• YOUR ASSIGNMENT
Below are entries. Copy exactly the lines running from the line that holds "invoice number: 5725931 -> 5729531" to the line that holds "bank account: 514750903036 -> 514790903036", with both ends included.

Data excerpts:
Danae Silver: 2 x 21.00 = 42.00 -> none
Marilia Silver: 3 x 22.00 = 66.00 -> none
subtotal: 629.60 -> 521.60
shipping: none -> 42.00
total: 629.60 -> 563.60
...
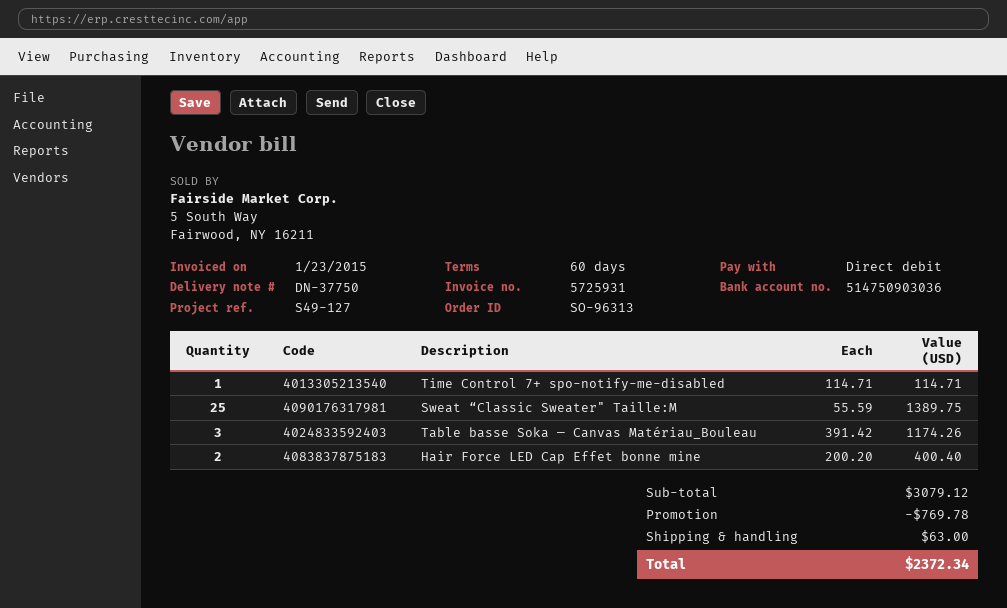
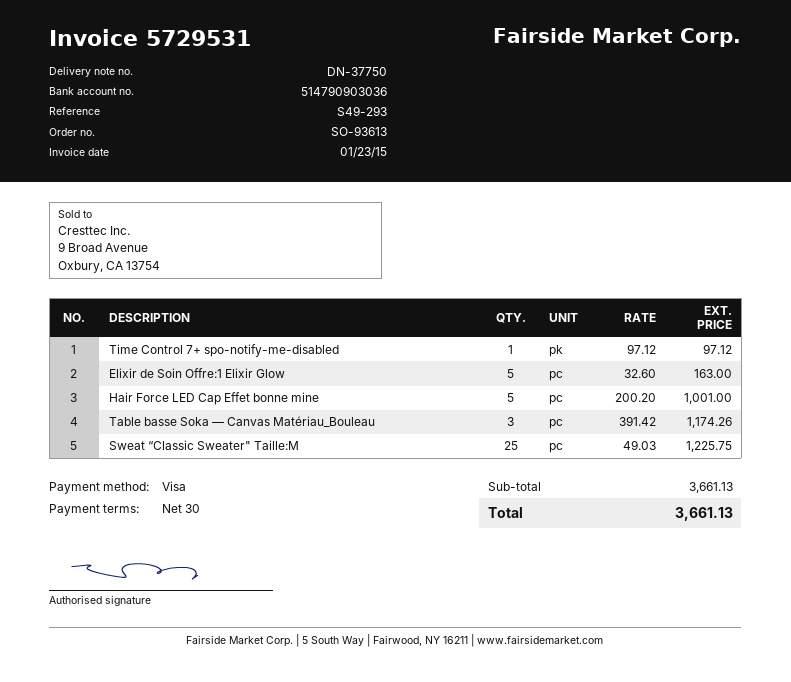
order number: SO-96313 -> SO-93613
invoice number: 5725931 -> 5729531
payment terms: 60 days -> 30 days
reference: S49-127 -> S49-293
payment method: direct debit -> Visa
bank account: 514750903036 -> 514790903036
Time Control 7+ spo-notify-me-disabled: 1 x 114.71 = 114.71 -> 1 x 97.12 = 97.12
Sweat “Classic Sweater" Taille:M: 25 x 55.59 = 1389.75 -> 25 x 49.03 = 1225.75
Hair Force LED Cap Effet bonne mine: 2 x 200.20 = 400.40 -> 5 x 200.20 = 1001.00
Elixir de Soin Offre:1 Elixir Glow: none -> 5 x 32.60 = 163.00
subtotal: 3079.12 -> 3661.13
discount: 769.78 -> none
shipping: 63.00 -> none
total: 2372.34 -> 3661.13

• EXERCISE ANSWER
invoice number: 5725931 -> 5729531
payment terms: 60 days -> 30 days
reference: S49-127 -> S49-293
payment method: direct debit -> Visa
bank account: 514750903036 -> 514790903036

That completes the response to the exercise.